I am not certain you can fully appreciate and bring in, the consequences we face in seeking help for our childhood mistreatment….when the therapy world is so backwards and hell-bent on theories that support the parent and discount the child's childhood as its root cause in our dysfunctional life. Not to mention the therapist themselves and their viewpoint upon their own childhood and HOW that alone will aid or prohibit us from finding our way back to our vital self.

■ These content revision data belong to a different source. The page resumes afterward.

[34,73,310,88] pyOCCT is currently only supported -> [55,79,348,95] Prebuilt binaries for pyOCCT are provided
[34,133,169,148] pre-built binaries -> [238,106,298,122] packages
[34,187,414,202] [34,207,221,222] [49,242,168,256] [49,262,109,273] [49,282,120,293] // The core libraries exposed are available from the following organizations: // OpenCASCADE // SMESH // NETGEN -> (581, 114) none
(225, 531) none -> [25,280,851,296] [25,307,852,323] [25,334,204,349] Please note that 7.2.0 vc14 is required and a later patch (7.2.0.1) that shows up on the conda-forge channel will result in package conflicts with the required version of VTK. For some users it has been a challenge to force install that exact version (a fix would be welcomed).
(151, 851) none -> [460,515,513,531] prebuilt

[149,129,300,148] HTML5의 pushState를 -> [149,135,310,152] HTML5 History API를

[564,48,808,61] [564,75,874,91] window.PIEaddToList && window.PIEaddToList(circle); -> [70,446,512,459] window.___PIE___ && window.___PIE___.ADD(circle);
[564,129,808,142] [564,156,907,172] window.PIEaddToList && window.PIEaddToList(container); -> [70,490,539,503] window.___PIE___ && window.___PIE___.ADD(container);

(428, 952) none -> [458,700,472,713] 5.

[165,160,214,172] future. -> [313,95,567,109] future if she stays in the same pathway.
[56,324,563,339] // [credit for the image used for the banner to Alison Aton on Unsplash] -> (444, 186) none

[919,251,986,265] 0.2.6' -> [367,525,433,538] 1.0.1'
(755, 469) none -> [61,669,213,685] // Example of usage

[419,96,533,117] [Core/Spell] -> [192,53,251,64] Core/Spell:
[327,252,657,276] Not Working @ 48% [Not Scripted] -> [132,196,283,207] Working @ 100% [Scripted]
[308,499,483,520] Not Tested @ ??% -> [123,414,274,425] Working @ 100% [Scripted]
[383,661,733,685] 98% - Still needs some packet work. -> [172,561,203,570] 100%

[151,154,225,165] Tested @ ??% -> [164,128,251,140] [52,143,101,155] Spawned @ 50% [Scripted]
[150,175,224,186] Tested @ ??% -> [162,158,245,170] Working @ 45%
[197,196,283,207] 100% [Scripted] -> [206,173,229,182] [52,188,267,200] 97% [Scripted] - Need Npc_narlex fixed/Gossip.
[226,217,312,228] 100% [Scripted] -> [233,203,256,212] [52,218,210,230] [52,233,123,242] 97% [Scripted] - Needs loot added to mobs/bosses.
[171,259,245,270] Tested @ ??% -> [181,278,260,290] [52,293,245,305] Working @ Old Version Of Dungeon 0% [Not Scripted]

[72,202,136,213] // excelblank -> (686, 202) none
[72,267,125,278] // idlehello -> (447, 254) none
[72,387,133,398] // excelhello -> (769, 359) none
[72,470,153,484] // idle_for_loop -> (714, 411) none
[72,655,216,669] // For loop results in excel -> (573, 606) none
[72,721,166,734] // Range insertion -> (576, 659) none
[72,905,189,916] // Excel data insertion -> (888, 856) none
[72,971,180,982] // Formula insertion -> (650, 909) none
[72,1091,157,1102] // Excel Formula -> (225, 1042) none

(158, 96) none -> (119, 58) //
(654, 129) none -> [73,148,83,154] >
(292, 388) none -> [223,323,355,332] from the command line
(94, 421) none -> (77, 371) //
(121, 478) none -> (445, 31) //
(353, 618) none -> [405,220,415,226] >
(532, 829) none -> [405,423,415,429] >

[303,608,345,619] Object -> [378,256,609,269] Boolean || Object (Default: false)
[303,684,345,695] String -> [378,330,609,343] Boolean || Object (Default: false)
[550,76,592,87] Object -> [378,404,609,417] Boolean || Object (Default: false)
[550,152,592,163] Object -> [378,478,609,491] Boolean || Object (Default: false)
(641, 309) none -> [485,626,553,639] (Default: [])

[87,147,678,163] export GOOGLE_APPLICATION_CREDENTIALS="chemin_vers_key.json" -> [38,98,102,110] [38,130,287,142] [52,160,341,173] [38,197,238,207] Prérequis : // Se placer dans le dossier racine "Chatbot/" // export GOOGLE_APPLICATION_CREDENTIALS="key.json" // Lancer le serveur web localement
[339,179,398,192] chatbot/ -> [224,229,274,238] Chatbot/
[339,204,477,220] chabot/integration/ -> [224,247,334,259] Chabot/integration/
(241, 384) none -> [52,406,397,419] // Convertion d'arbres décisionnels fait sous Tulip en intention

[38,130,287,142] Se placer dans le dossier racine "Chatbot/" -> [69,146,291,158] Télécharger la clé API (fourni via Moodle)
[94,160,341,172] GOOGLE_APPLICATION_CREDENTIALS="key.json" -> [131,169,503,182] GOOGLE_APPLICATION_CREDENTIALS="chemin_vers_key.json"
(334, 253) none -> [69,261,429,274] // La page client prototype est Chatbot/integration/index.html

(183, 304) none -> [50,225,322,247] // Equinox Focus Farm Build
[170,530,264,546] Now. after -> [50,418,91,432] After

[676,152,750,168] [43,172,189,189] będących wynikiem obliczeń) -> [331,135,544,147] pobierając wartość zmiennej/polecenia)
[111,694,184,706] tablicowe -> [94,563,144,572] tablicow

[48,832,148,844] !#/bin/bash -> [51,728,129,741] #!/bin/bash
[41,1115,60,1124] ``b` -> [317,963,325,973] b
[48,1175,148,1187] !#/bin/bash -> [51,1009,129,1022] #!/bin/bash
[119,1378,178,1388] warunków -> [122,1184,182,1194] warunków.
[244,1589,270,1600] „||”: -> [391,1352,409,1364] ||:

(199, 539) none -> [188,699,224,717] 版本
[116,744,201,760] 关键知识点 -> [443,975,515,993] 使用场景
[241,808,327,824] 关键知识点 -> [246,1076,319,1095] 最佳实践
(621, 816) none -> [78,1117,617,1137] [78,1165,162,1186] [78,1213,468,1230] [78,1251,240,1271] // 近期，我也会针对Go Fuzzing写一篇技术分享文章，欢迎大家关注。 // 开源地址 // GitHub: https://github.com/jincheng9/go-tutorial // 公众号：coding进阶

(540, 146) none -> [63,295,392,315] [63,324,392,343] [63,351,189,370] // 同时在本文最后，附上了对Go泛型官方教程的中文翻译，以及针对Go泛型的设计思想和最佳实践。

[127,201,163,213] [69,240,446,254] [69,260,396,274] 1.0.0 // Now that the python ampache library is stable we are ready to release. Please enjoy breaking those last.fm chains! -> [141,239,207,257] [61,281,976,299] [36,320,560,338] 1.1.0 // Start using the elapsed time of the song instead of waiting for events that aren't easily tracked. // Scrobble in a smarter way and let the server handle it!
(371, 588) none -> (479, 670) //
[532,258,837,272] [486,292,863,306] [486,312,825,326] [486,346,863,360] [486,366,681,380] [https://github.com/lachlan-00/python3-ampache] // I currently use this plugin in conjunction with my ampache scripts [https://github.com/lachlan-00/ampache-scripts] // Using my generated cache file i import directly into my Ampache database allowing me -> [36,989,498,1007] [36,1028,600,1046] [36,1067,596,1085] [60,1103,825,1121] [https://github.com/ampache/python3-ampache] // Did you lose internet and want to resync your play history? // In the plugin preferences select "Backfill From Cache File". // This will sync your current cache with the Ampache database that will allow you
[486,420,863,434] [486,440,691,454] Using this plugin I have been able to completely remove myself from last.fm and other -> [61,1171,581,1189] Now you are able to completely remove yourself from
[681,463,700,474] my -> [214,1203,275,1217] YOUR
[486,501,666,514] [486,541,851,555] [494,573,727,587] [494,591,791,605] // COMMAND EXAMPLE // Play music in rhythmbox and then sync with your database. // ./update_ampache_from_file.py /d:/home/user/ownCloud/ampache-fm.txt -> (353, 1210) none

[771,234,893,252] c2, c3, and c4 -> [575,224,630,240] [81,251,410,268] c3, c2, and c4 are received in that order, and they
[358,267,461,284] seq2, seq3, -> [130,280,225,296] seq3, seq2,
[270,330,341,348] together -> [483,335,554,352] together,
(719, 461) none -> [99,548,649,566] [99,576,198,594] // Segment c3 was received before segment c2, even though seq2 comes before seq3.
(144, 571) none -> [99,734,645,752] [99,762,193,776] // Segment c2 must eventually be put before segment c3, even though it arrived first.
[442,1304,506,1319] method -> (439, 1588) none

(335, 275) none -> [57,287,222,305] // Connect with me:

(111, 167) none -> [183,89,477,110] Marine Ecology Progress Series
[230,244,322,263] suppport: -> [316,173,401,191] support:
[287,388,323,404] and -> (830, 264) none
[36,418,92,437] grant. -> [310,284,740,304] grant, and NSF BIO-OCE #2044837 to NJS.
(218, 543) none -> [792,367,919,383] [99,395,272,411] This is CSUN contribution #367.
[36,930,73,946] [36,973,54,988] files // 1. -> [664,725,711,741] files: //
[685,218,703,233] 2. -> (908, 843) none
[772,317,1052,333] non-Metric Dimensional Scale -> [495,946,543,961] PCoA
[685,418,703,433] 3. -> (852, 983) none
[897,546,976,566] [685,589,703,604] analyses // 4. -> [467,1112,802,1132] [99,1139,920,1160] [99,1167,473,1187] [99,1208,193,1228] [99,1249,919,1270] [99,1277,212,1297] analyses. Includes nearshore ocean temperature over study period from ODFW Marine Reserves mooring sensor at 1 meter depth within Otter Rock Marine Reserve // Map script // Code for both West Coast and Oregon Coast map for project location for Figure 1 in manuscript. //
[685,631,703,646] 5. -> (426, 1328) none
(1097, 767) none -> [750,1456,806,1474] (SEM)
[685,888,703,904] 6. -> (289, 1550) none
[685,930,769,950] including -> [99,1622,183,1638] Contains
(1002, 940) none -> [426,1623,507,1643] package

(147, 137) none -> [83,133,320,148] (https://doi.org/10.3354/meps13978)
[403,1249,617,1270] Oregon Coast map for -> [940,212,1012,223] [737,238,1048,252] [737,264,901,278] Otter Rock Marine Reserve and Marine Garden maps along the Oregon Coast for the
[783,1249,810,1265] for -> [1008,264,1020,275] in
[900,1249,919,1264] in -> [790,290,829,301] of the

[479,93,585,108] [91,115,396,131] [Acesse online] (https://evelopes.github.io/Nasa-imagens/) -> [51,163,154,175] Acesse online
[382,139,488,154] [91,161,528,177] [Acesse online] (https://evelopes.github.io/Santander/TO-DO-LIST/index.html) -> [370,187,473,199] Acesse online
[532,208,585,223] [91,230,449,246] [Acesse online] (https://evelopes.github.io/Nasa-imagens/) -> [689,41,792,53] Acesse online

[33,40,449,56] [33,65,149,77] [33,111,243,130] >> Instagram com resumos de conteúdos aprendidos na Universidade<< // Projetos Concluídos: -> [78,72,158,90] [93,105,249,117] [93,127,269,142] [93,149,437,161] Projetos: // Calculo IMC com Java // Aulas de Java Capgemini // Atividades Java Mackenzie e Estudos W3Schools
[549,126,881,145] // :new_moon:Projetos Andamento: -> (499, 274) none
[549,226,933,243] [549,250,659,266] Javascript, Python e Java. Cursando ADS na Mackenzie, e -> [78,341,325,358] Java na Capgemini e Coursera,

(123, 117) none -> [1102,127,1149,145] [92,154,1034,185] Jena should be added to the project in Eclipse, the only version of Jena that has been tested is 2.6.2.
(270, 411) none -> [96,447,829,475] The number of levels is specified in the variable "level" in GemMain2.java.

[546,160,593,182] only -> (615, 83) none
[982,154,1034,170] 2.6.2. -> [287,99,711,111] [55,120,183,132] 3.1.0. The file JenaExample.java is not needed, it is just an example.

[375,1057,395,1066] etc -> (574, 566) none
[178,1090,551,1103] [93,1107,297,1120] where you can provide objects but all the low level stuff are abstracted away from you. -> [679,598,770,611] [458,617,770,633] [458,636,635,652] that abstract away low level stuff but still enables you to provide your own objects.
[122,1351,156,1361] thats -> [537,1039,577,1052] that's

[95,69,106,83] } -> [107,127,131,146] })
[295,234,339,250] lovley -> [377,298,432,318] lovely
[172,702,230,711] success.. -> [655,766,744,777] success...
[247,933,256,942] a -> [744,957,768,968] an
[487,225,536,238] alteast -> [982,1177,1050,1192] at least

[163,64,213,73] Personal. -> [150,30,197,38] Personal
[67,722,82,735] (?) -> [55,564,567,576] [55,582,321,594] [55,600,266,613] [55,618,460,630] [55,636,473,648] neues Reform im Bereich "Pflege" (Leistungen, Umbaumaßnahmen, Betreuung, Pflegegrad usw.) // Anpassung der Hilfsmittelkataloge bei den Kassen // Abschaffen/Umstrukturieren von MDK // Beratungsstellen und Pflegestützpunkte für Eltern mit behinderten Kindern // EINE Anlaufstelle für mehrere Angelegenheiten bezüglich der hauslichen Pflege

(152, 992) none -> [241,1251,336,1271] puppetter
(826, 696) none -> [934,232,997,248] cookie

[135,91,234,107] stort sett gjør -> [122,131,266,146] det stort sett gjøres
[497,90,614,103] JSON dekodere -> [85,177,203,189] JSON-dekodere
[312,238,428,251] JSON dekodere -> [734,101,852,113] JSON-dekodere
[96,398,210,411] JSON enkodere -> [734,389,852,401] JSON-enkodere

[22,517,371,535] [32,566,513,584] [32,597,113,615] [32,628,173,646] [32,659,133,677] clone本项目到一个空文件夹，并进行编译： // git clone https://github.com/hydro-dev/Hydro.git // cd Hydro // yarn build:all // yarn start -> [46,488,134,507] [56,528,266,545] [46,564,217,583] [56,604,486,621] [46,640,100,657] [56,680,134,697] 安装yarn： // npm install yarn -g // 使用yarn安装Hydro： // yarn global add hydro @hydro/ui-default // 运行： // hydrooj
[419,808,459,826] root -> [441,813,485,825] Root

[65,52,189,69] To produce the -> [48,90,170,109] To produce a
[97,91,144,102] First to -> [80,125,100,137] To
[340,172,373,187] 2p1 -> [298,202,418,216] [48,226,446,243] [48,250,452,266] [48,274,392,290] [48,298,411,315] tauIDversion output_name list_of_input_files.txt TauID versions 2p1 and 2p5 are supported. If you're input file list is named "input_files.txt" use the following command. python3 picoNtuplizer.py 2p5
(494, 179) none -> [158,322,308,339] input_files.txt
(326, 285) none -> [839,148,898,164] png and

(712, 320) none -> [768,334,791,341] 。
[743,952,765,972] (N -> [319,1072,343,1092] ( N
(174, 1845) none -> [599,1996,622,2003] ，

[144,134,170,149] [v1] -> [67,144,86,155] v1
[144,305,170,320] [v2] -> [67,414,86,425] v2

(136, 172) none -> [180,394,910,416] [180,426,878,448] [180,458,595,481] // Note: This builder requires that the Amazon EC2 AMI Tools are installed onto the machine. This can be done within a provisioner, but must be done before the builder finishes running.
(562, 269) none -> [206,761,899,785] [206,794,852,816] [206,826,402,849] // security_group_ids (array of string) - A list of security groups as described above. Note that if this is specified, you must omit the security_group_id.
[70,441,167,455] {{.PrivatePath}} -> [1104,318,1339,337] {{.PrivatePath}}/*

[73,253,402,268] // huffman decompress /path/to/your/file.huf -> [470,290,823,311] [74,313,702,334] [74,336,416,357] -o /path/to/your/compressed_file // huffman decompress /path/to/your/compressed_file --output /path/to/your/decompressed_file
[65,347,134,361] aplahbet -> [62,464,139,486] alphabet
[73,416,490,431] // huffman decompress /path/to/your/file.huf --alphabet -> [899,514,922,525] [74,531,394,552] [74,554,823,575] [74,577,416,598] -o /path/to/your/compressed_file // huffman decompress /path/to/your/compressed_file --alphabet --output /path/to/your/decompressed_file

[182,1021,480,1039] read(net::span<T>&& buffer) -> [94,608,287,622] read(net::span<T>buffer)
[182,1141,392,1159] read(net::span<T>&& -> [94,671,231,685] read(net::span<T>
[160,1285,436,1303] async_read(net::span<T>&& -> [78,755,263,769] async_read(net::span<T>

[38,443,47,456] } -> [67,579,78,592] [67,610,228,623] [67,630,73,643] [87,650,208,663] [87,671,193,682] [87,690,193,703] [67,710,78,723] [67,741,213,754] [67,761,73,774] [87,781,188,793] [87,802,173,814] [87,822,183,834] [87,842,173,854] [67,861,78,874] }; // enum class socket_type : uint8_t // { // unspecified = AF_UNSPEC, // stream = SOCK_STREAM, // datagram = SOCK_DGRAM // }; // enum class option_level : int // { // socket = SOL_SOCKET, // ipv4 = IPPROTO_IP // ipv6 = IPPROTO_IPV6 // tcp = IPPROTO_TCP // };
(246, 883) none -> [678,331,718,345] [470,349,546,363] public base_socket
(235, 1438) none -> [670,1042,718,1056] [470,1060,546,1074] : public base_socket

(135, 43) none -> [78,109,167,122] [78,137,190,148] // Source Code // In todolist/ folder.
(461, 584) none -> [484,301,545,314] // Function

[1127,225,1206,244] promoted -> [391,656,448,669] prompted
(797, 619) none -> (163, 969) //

What Alice Miller shows me is the expansive view of where our troubles began and why and also how it is near impossible to find our way back to vitality IF the therapists are unable to reconcile their own lives with truth.
It is like seeking the key to the cage from those in the cage with us. Blind leading the blind, but with some who have more intellectual theories that are actually stopping us from finding the key.
A very tricky landscape for sure.
She confirms my suspicions in how someone could lead you out, if they themselves have not begun this journey. I recognize and appreciate the book learned, but Alice also knows what I suspected…that the wrong leader/facilitator could lead you further away from your self.
It appears it all boils down to the truth.
If you can see yours, you will allow me to see mine.